8. Coffee Consumption Associated With Lower Serum Uric Acid Level
[See Study]
According to a study by the Arthritis Research Center of Canada, Vancouver General Hospital, University of British Columbia, findings from a nationally representative sample of US adults suggest that coffee consumption is associated with lower serum uric acid level and hyperuricemia frequency, but tea consumption is not. The inverse association with coffee appears to be via components of coffee other than caffeine.

7. Coffee Drinkers Are 35 Percent Less Likely to Have Type 2 Diabetes
[See Study]
This systematic review supports the hypothesis that habitual coffee consumption is associated with a substantially lower risk of type 2 diabetes. Longer-term intervention studies of coffee consumption and glucose metabolism are warranted to examine the mechanisms underlying the relationship between coffee consumption and type 2 diabetes.

6. Coffee Consumption Associated with Reduced Risk of Advanced Prostate Cancer
[See Study]
Data presented at the American Association for Cancer Research Frontiers in Cancer Prevention Research Conference revealed a strong inverse association between coffee consumption and the risk of lethal and advanced prostate cancers.

“Coffee has effects on insulin and glucose metabolism as well as sex hormone levels, all of which play a role in prostate cancer. It was plausible that there may be an association between coffee and prostate cancer,” said Kathryn M. Wilson, Ph.D., a postdoctoral fellow at the Channing Laboratory, Harvard Medical School and the Harvard School of Public Health.

5. Coffee Reduces Chance of Developing Methicillin-Resistant Staphylococcus Aureus
[See Study]
Consumption of hot tea or coffee is associated with a lower likelihood of nasal carriage for methicillin-resistant Staphylococcus aureus (MRSA). The findings raise the possibility of a promising new method to decrease MRSA nasal carriage that is safe, inexpensive, and easily accessible.

4. Coffee Consumption May Help to Prevent Cirrhosis
[See Study]
“There is an ingredient in coffee that protects against cirrhosis, especially alcoholic cirrhosis,”write the authors of the seven-year study. “In contrast to results for coffee, no effect was observed for drinking tea”

3. Coffee Drinking Men Are Less likely To Have Parkinson’s Disease
[See Study]
Men who regularly drank caffeinated coffee (3-6 cups) had a significantly lower risk of Parkinson’s disease death than did noncoffee drinkers. Among women who never used estrogens, the risk of Parkinson’s disease death was lower in women who habitually drank caffeinated coffee than in never drinkers.
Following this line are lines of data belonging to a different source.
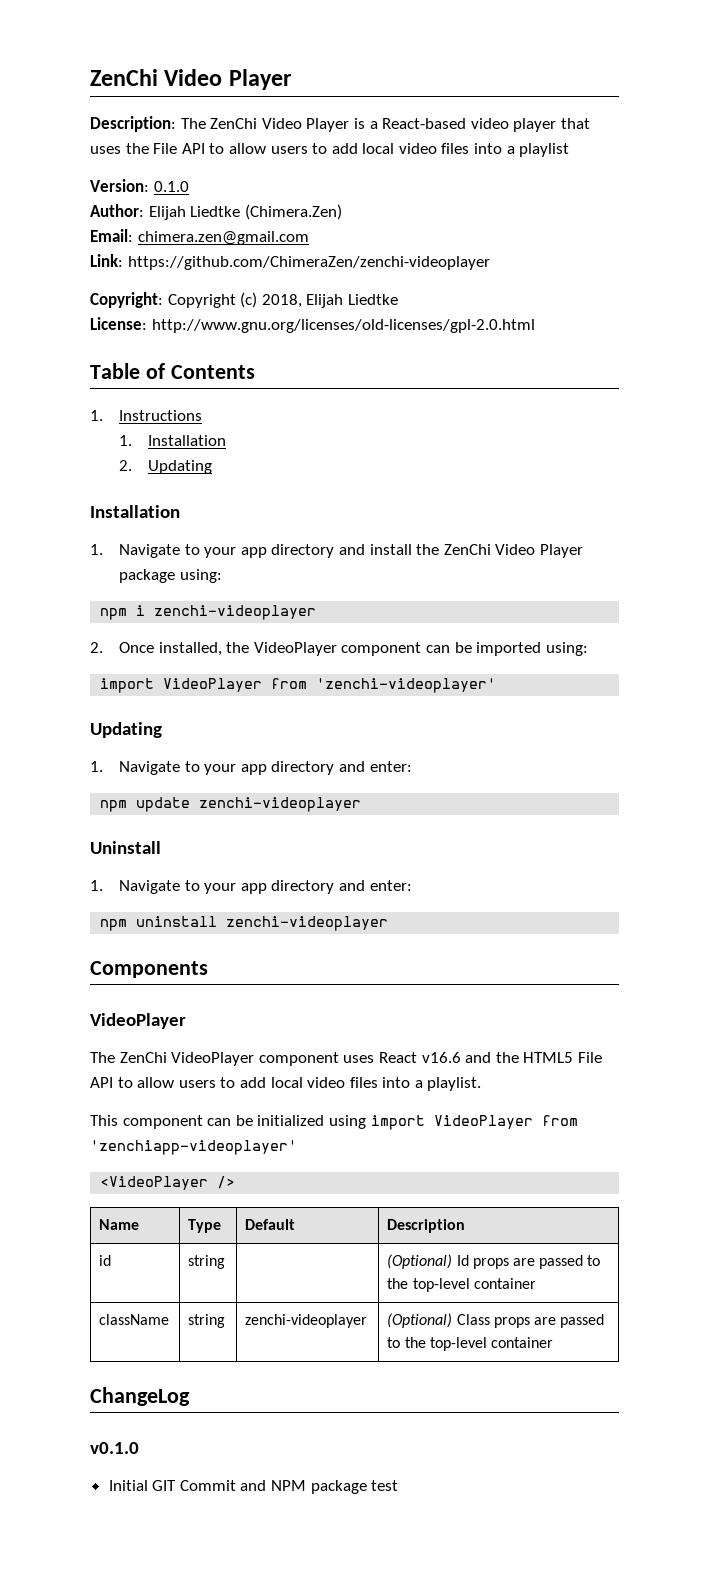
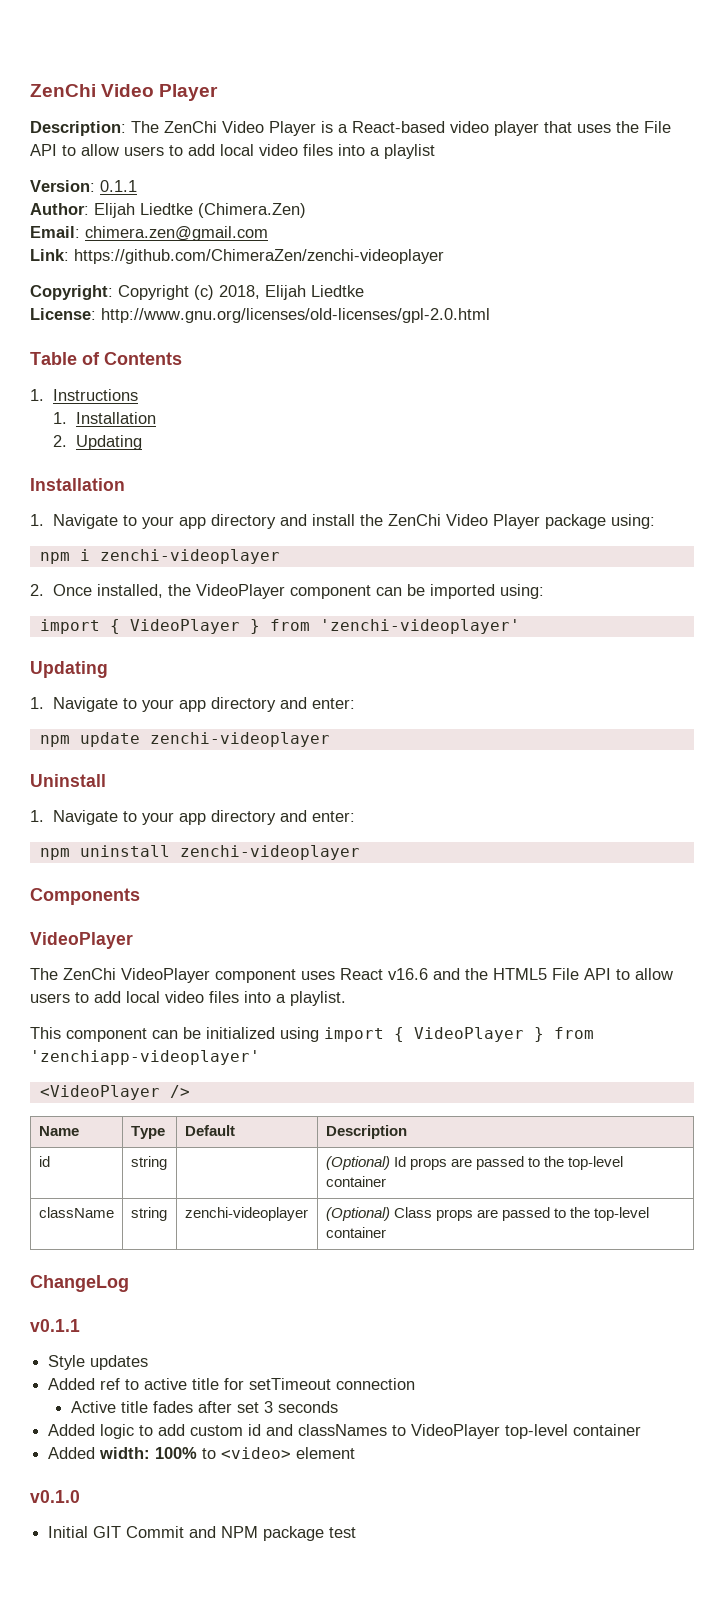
[153,181,189,192] 0.1.0 -> [100,180,137,192] 0.1.1
[163,678,263,692] VideoPlayer -> [109,619,260,634] { VideoPlayer }
[433,1115,533,1129] VideoPlayer -> [394,1027,544,1042] { VideoPlayer }
(190, 1396) none -> [30,1319,80,1332] [48,1355,149,1370] [48,1378,416,1390] [71,1401,339,1413] [48,1424,642,1439] [48,1447,356,1459] // v0.1.1 // Style updates // Added ref to active title for setTimeout connection // Active title fades after set 3 seconds // Added logic to add custom id and classNames to VideoPlayer top-level container // Added width: 100% to <video> element

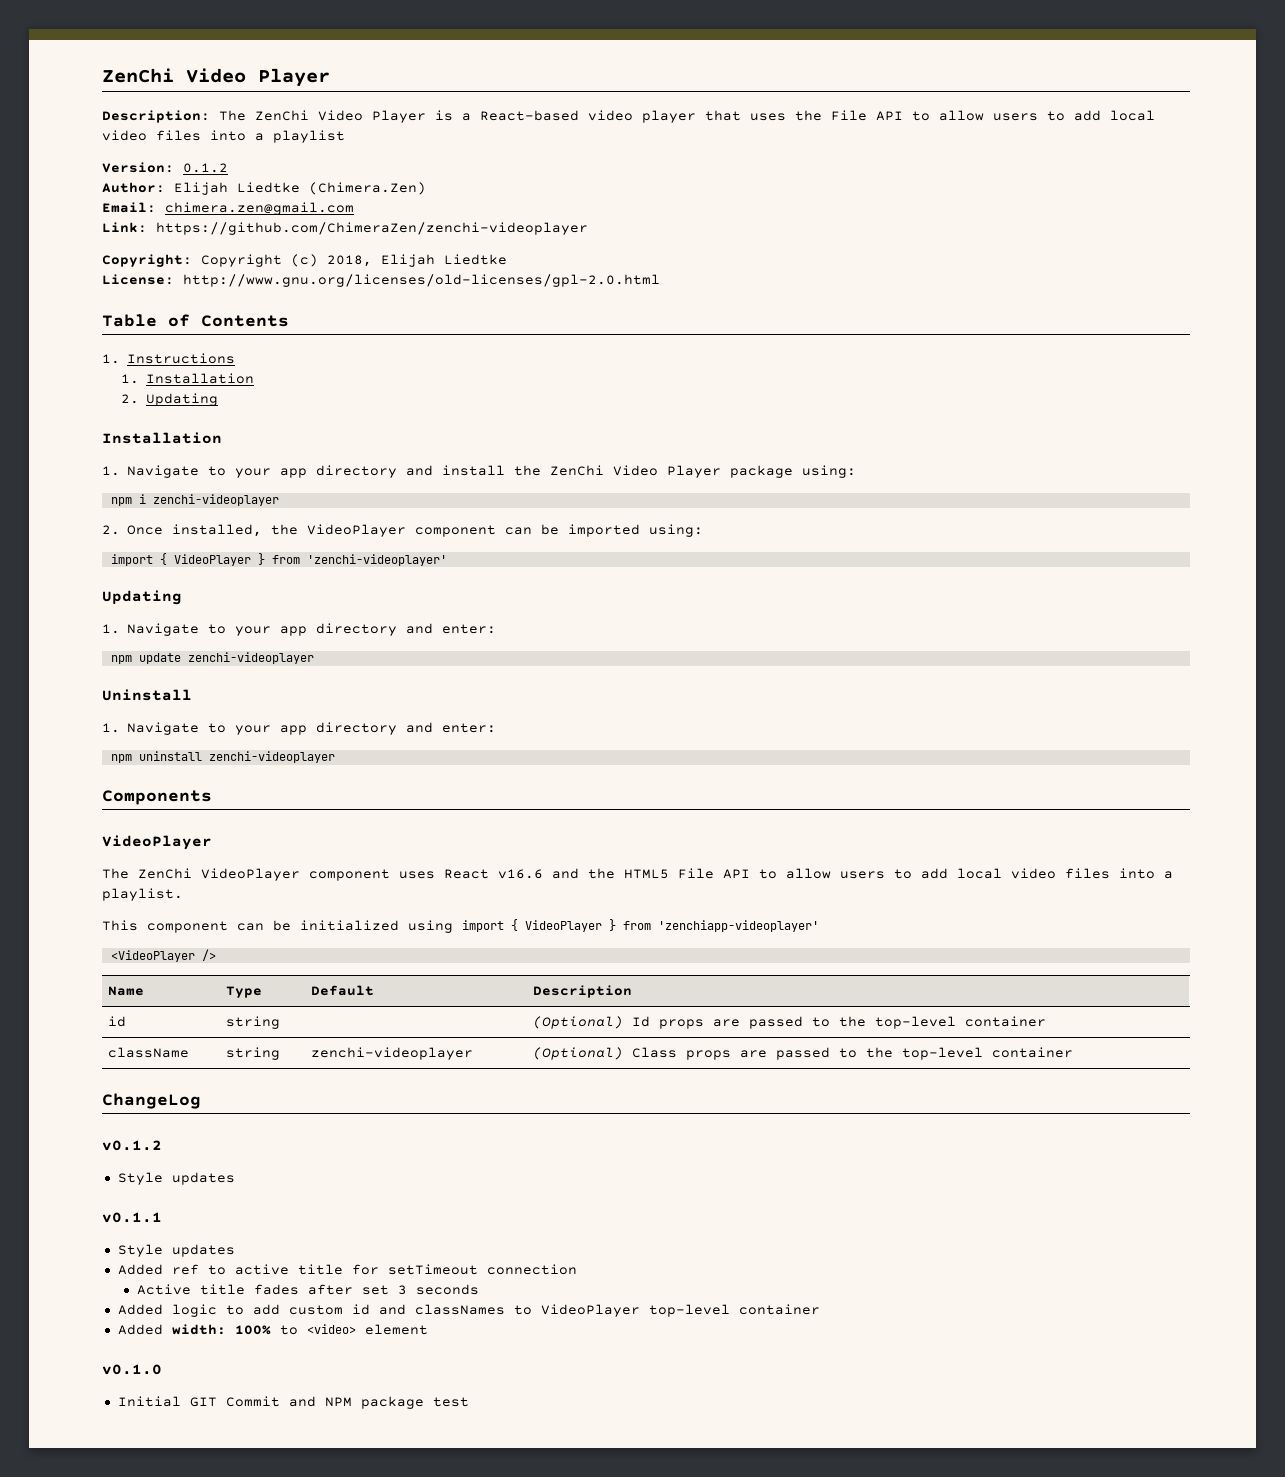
[100,180,137,192] 0.1.1 -> [183,163,228,173] 0.1.2
(129, 1283) none -> [102,1140,162,1151] [117,1172,235,1185] // v0.1.2 // Style updates

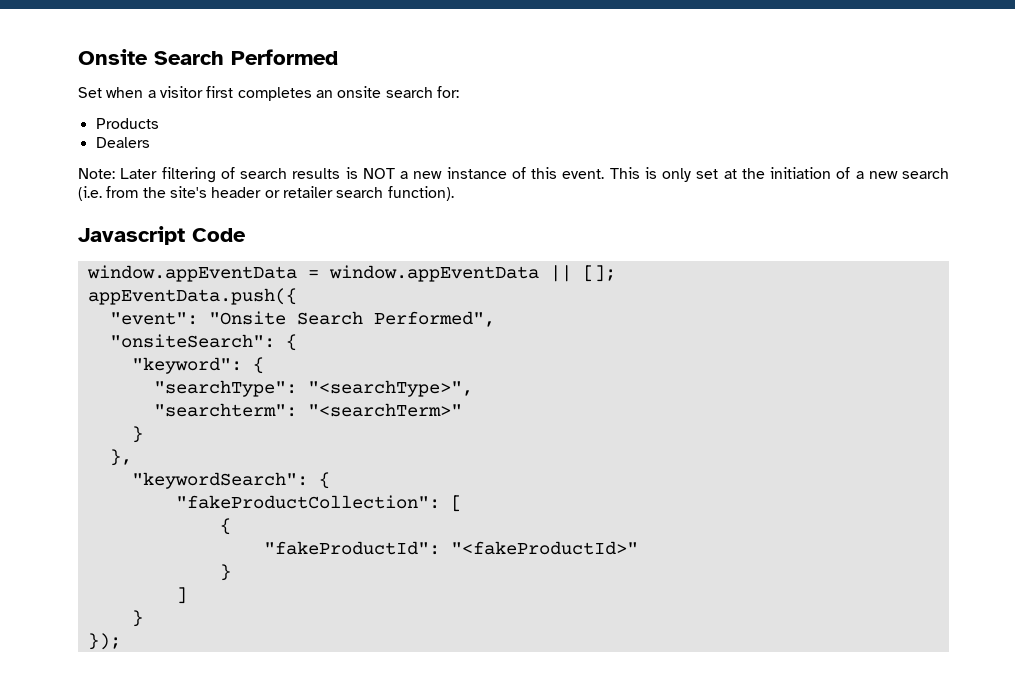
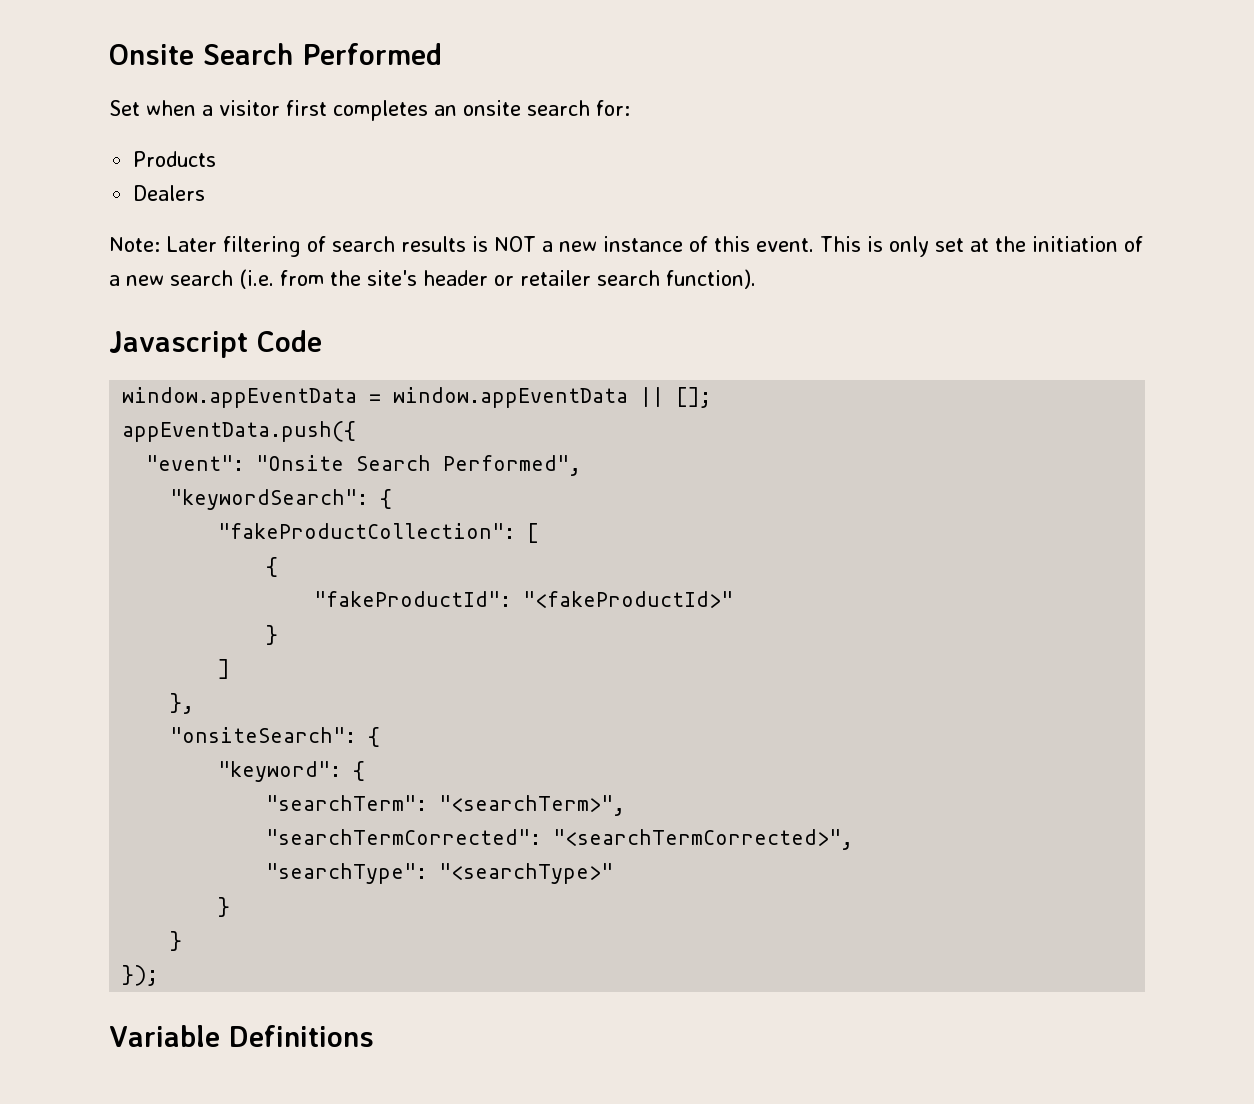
[109,334,297,351] [131,357,264,374] [153,380,473,397] [153,403,462,417] [131,426,143,443] [109,449,132,466] // "onsiteSearch": { // "keyword": { // "searchType": "<searchType>", // "searchterm": "<searchTerm>" // } // }, -> (582, 465) none
(187, 595) none -> [170,693,195,714] [170,727,381,747] [218,761,366,782] [266,795,626,816] [266,829,854,850] [266,863,614,884] [218,897,231,917] // }, // "onsiteSearch": { // "keyword": { // "searchTerm": "<searchTerm>", // "searchTermCorrected": "<searchTermCorrected>", // "searchType": "<searchType>" // }
(121, 641) none -> [109,1025,374,1047] // Variable Definitions

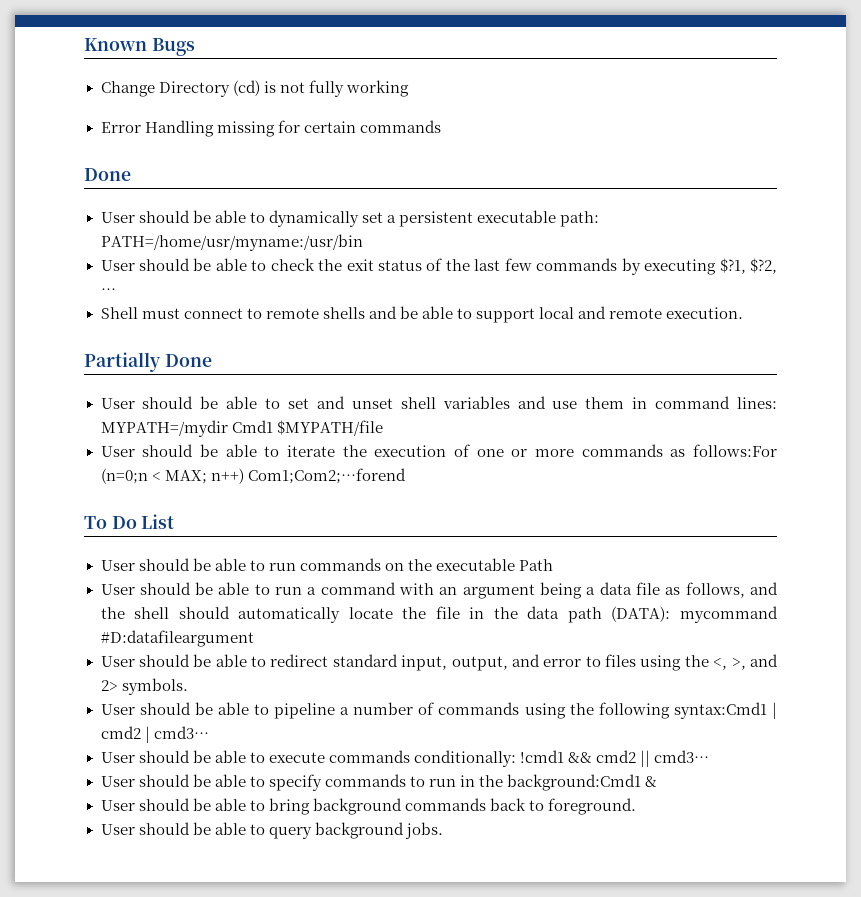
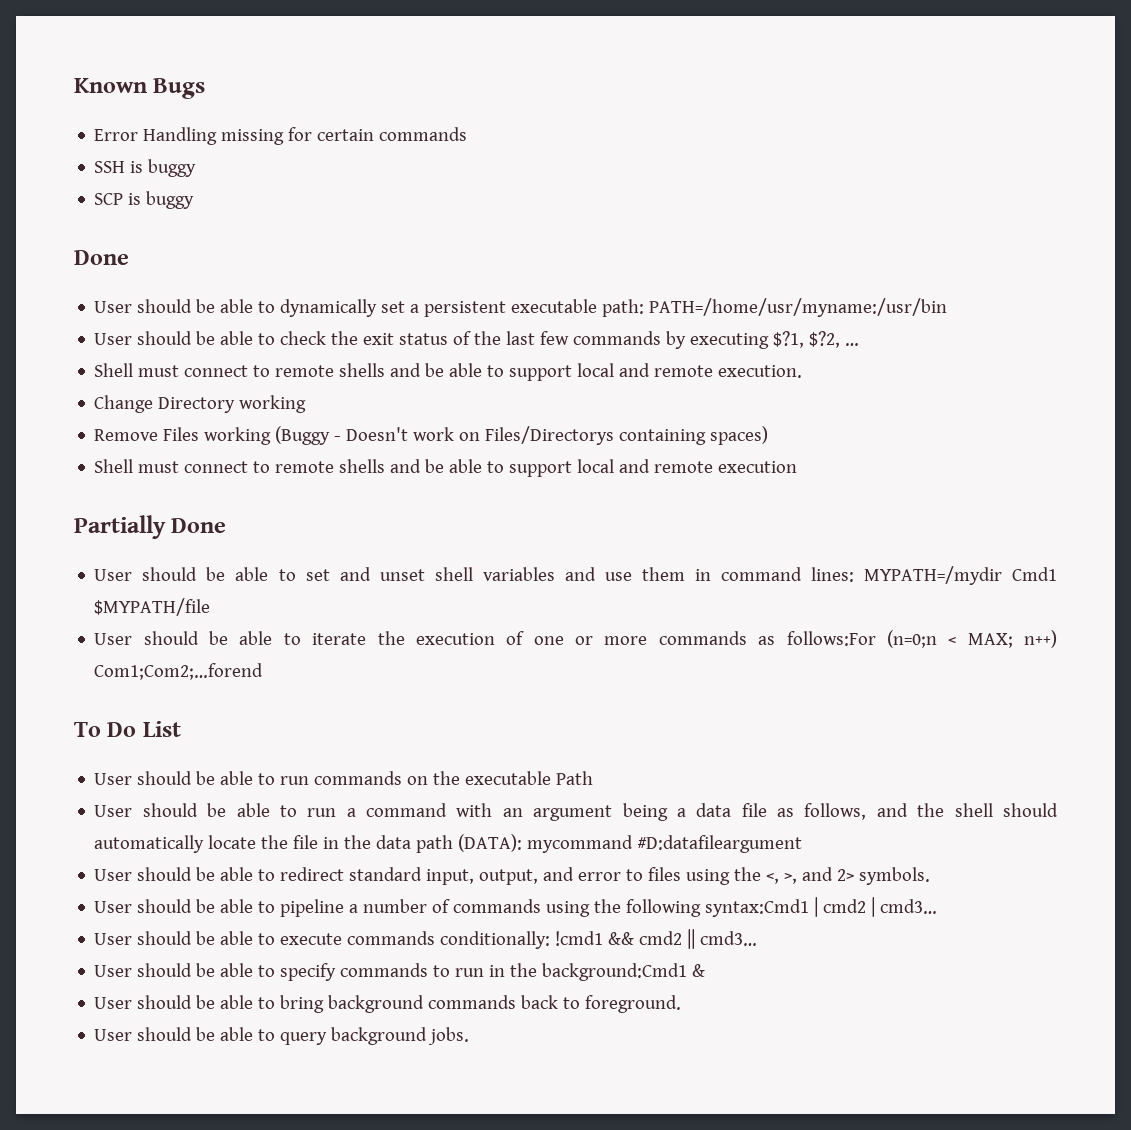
[100,80,409,97] // Change Directory (cd) is not fully working -> (206, 88) none
(441, 126) none -> [94,159,197,177] [94,191,195,209] // SSH is buggy // SCP is buggy
(744, 313) none -> [94,395,307,413] [94,426,769,445] [94,459,798,477] // Change Directory working // Remove Files working (Buggy - Doesn't work on Files/Directorys containing spaces) // Shell must connect to remote shells and be able to support local and remote execution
2. Drinking Coffee Reduces Stroke Risk by 25 percent
[See Study]
A 10-year study revealed coffee consumption was associated with a statistically significant lower risk of total stroke, cerebral infarction, and subarachnoid hemorrhage but not intracerebral hemorrhage. Drinking one to five cups of coffee per day reduces your risk of having a stroke by as much as 25 percent.

1. Women Who Drink Coffee Are Less Likely to be Clinically Depressed
[See Study]
Top Ten Most Convincing Reasons To Drink CoffeeWomen who drink four cups of coffee per day are 20 percent less likely to be clinically depressed than women who drink only one cup of coffee per week. “Depression risk decreases with increasing caffeinated coffee consumption, according to the scholars whose study conducted on 50,739 women.”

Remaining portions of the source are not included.